[Instructions to follow] Copy each line from the entries that the word "none" appears in.

[Data]

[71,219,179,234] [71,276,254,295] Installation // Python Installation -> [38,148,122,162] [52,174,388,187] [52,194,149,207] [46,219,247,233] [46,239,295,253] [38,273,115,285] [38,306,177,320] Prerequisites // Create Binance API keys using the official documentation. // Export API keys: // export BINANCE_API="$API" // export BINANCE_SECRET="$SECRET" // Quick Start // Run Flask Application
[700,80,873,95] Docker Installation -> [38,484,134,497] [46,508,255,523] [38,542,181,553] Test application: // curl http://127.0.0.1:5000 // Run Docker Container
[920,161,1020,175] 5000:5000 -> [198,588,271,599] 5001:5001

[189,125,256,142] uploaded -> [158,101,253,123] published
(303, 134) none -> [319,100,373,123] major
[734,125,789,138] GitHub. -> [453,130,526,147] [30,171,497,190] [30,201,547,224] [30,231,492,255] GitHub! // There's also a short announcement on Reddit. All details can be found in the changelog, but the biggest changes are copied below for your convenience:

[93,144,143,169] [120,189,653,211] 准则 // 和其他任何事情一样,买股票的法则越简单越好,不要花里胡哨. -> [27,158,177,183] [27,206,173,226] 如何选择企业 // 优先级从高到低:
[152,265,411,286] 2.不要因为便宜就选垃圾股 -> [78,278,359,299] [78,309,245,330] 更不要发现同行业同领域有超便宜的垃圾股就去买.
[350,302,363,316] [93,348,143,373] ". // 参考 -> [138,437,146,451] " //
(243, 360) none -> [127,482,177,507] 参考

[Response area]
(303, 134) none -> [319,100,373,123] major
(243, 360) none -> [127,482,177,507] 参考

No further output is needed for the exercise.